▶ [WHAT IS REQUIRED] The records below hold pictures; please leave those out and retype the rest exactly.

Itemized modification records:
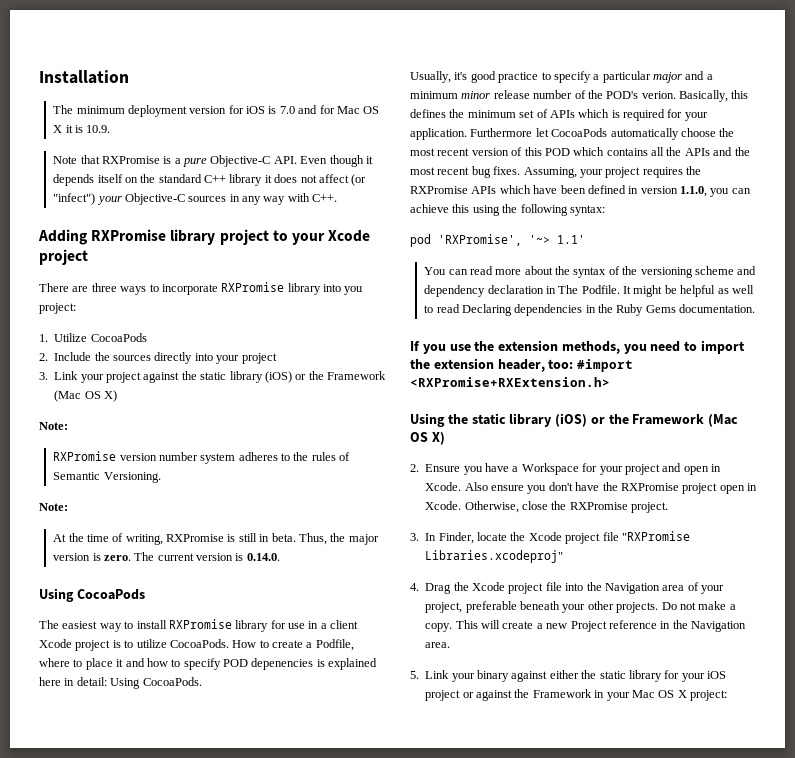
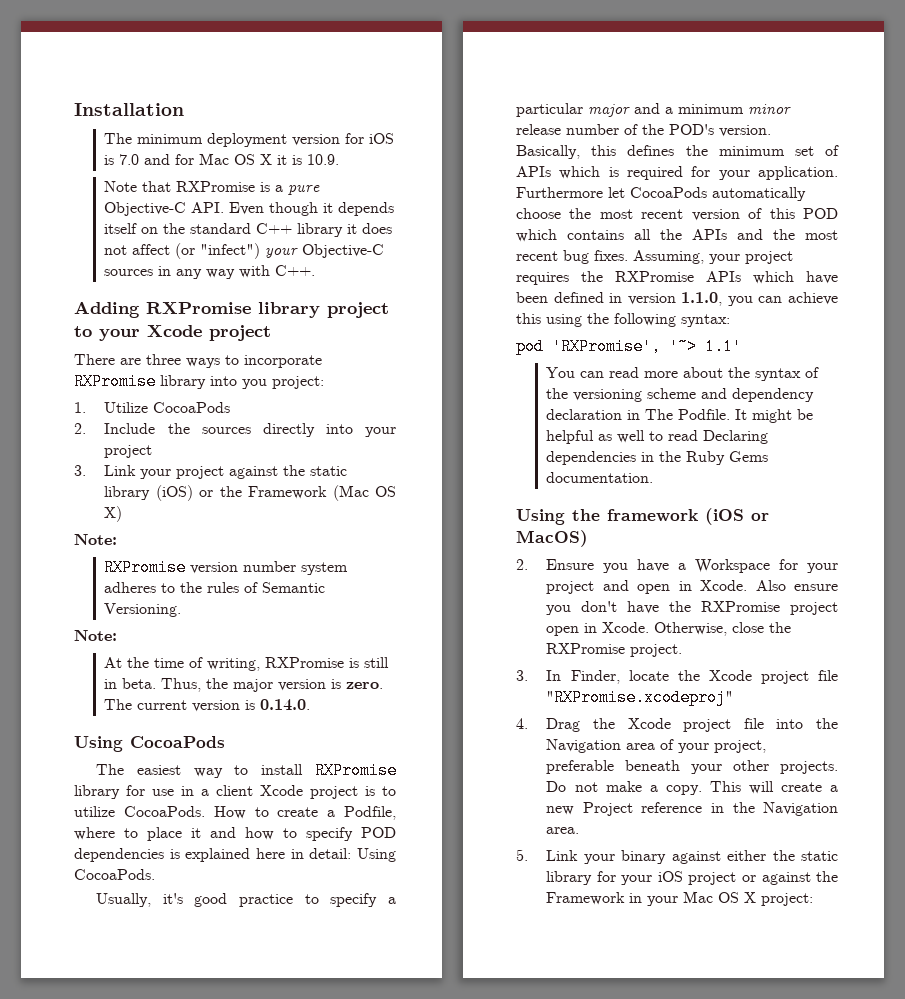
[251,658,314,670] depenencies -> [74,848,164,862] dependencies
[641,91,676,99] verion. -> [719,125,771,137] version.
[410,340,746,354] [410,358,634,372] [410,377,610,387] [410,413,739,427] [410,432,445,445] If you use the extension methods, you need to import the extension header, too: #import <RXPromise+RXExtension.h> // Using the static library (iOS) or the Framework (Mac OS X) -> [516,508,769,525] [516,530,588,547] Using the framework (iOS or MacOS)
[621,531,690,541] [425,550,564,563] "RXPromise Libraries.xcodeproj" -> [546,689,734,706] "RXPromise.xcodeproj"

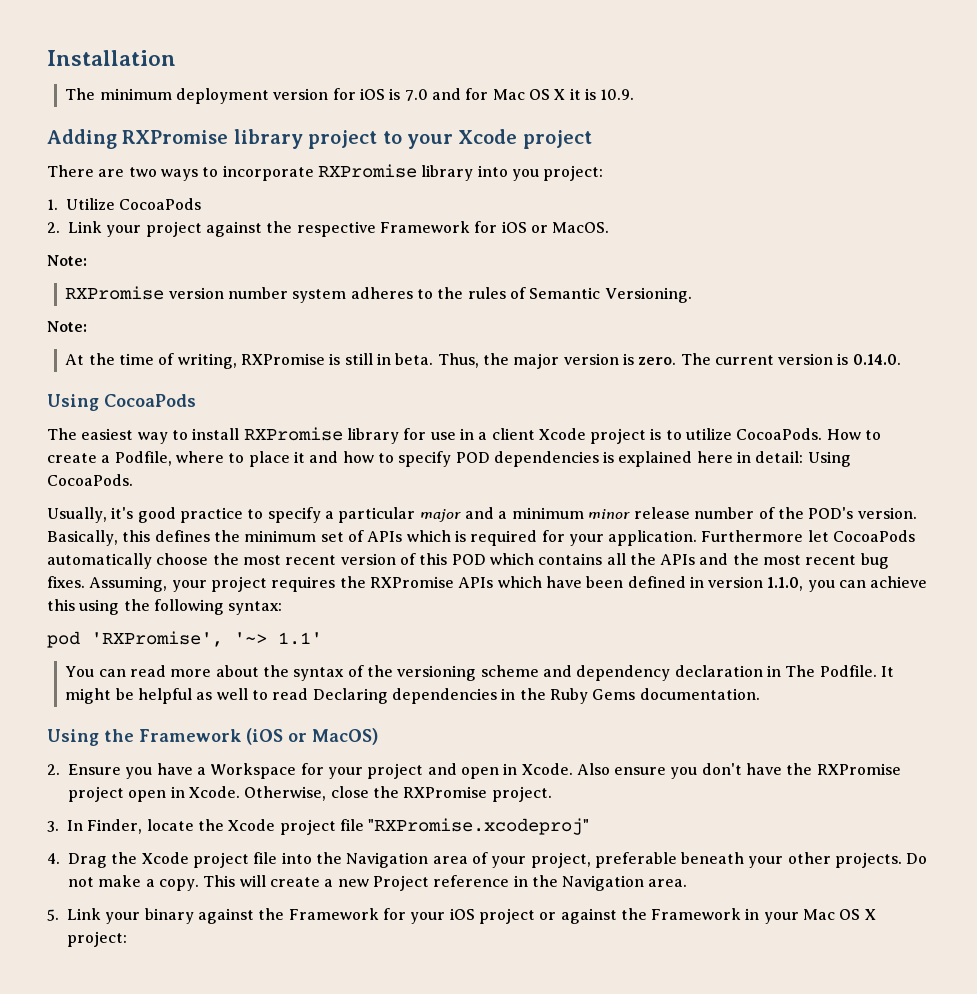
[104,181,321,195] [104,202,395,216] [104,223,393,237] [104,243,385,259] [104,265,316,279] // Note that RXPromise is a pure Objective-C API. Even though it depends itself on the standard C++ library it does not affect (or "infect") your Objective-C sources in any way with C++. -> (635, 94) none
[146,354,181,365] three -> [128,167,157,177] two
[104,423,396,437] [104,445,153,458] [74,465,86,476] Include the sources directly into your project // 3. -> (60, 227) none
[310,466,348,476] [104,485,396,501] [104,506,123,522] static library (iOS) or the Framework (Mac OS X) -> [296,221,610,237] respective Framework for iOS or MacOS.
[607,509,698,522] framework -> [139,729,241,742] Framework
[727,850,838,861] [546,871,593,885] either the static library -> [258,908,379,920] the Framework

▶ [RESULT FOR THIS EXERCISE]
[251,658,314,670] depenencies -> [74,848,164,862] dependencies
[641,91,676,99] verion. -> [719,125,771,137] version.
[410,340,746,354] [410,358,634,372] [410,377,610,387] [410,413,739,427] [410,432,445,445] If you use the extension methods, you need to import the extension header, too: #import <RXPromise+RXExtension.h> // Using the static library (iOS) or the Framework (Mac OS X) -> [516,508,769,525] [516,530,588,547] Using the framework (iOS or MacOS)
[621,531,690,541] [425,550,564,563] "RXPromise Libraries.xcodeproj" -> [546,689,734,706] "RXPromise.xcodeproj"

[104,181,321,195] [104,202,395,216] [104,223,393,237] [104,243,385,259] [104,265,316,279] // Note that RXPromise is a pure Objective-C API. Even though it depends itself on the standard C++ library it does not affect (or "infect") your Objective-C sources in any way with C++. -> (635, 94) none
[146,354,181,365] three -> [128,167,157,177] two
[104,423,396,437] [104,445,153,458] [74,465,86,476] Include the sources directly into your project // 3. -> (60, 227) none
[310,466,348,476] [104,485,396,501] [104,506,123,522] static library (iOS) or the Framework (Mac OS X) -> [296,221,610,237] respective Framework for iOS or MacOS.
[607,509,698,522] framework -> [139,729,241,742] Framework
[727,850,838,861] [546,871,593,885] either the static library -> [258,908,379,920] the Framework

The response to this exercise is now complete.